## PROBLEM
Write out again, word for word, the lines below from the line that holds "html: none ->" through the line that holds "font-size: 14px ->", omitting pictures.

## ENTRIES SHOWN
================================
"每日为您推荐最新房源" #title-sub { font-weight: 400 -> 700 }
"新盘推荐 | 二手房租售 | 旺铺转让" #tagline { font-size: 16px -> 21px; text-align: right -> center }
================================
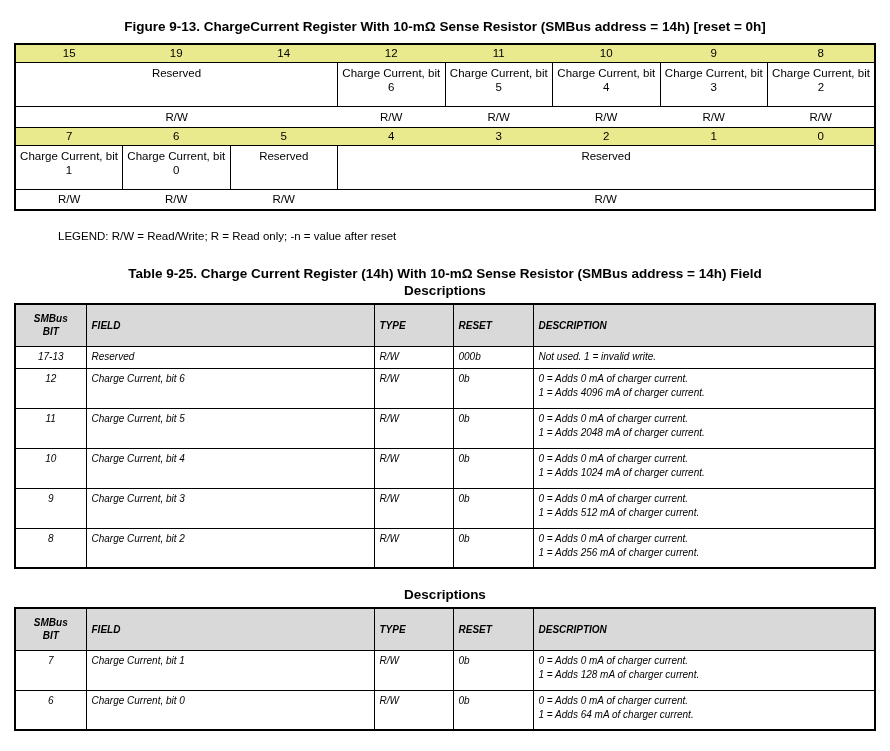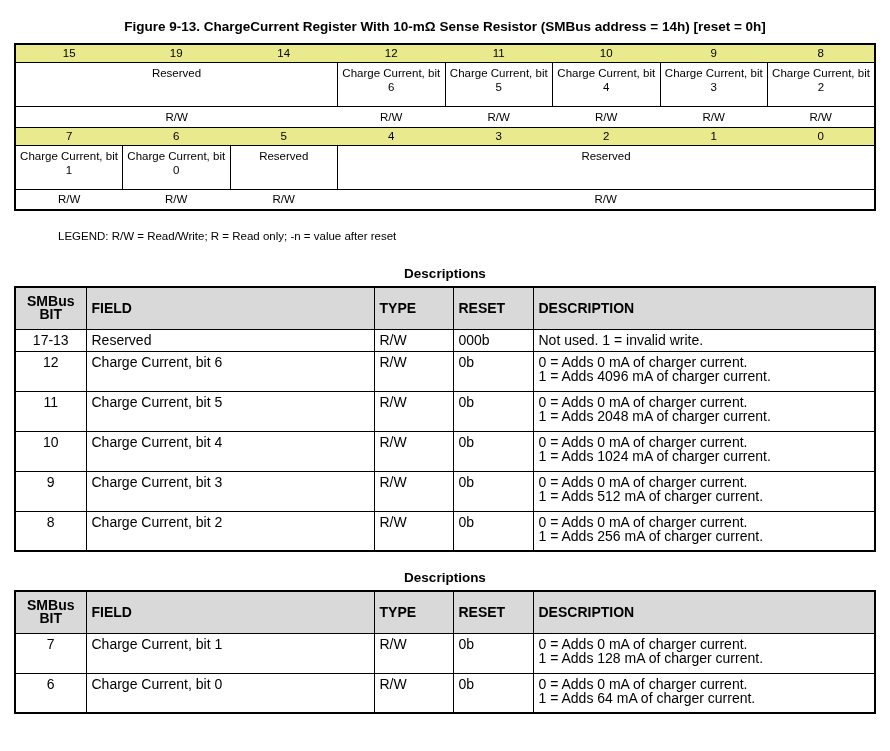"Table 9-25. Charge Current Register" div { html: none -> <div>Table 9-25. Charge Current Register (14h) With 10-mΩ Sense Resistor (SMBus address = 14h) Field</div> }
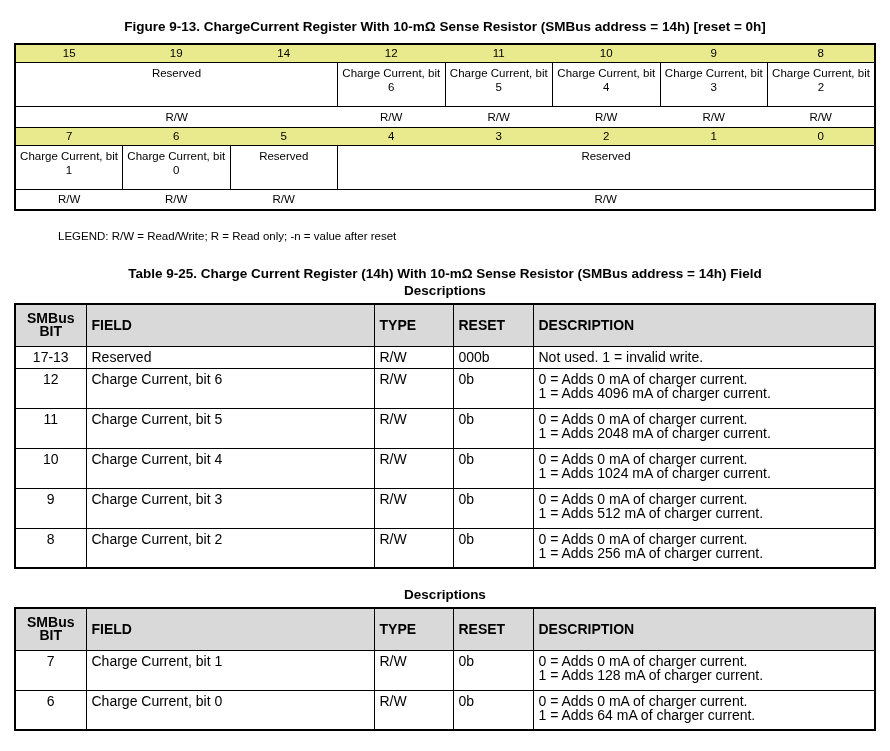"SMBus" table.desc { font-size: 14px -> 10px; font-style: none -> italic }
================================
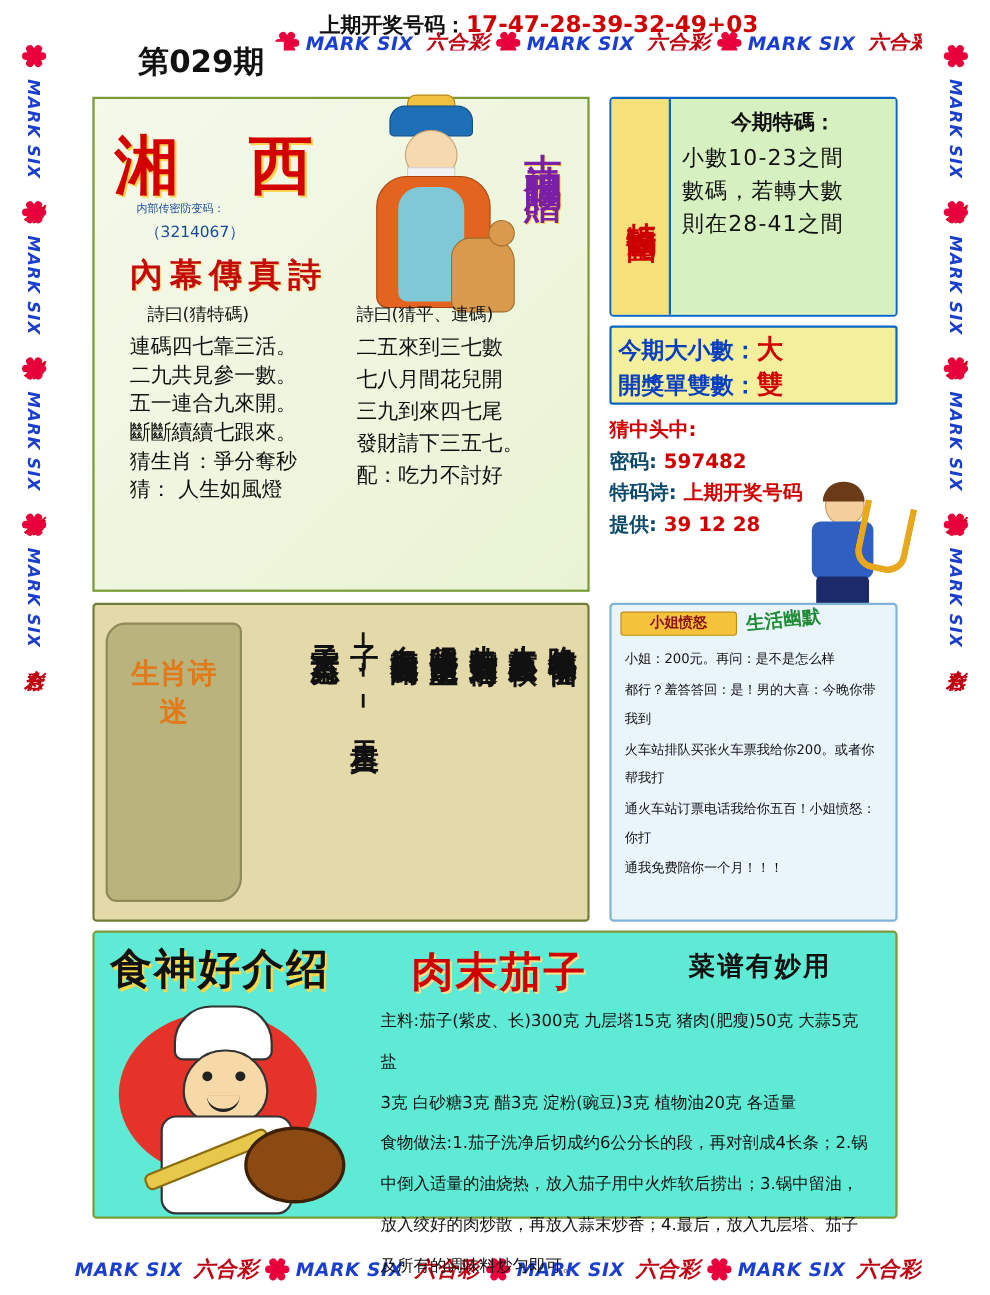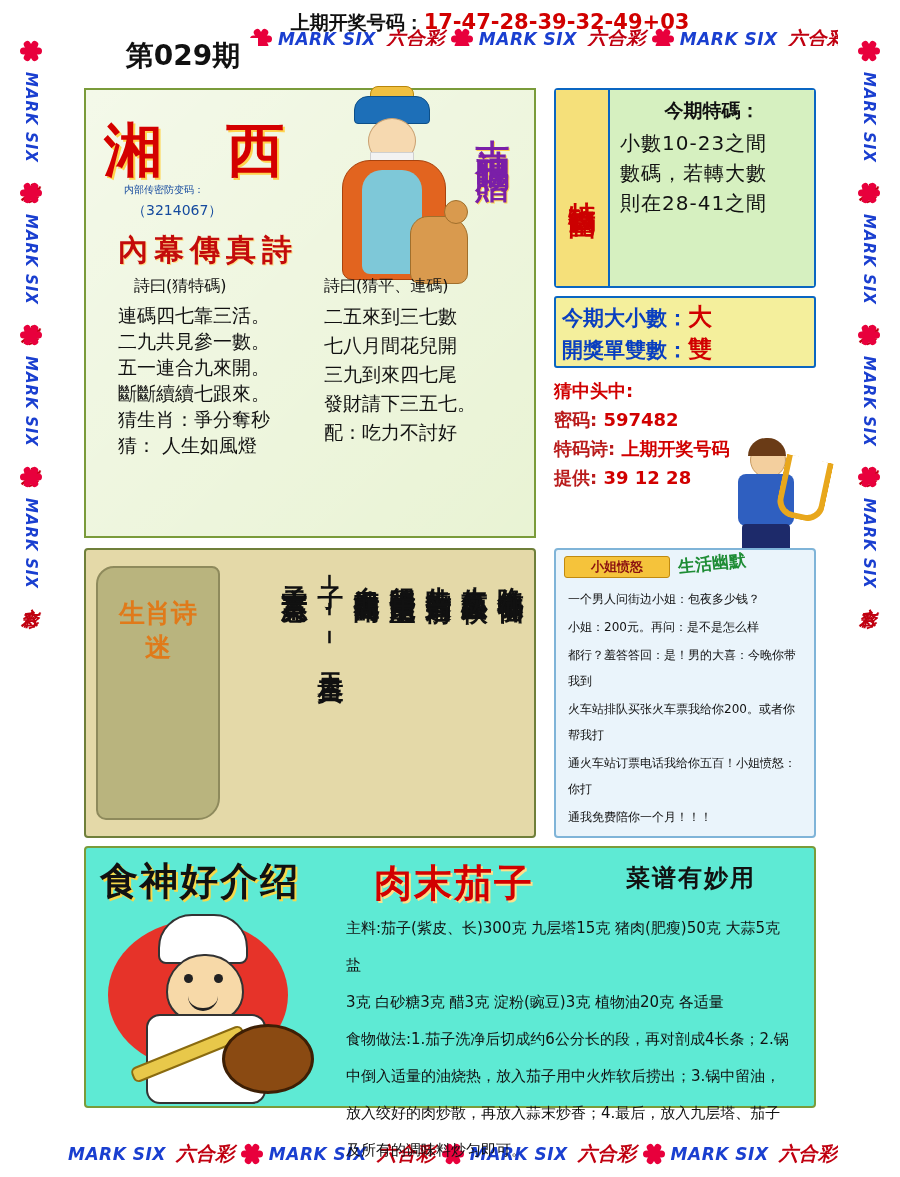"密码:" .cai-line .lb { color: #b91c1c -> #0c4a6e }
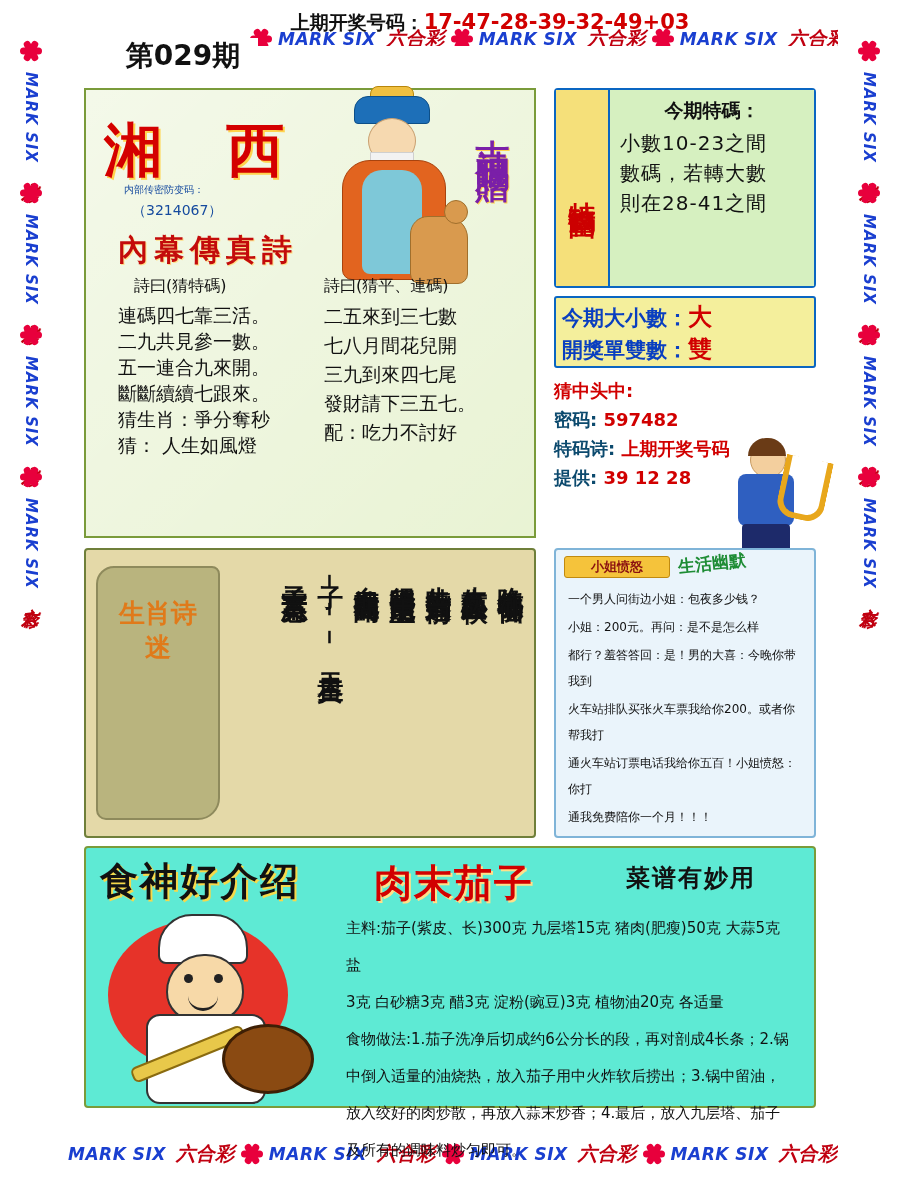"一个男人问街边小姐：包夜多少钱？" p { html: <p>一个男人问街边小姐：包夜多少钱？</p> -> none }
================================
## OUTPUT
"Table 9-25. Charge Current Register" div { html: none -> <div>Table 9-25. Charge Current Register (14h) With 10-mΩ Sense Resistor (SMBus address = 14h) Field</div> }
"SMBus" table.desc { font-size: 14px -> 10px; font-style: none -> italic }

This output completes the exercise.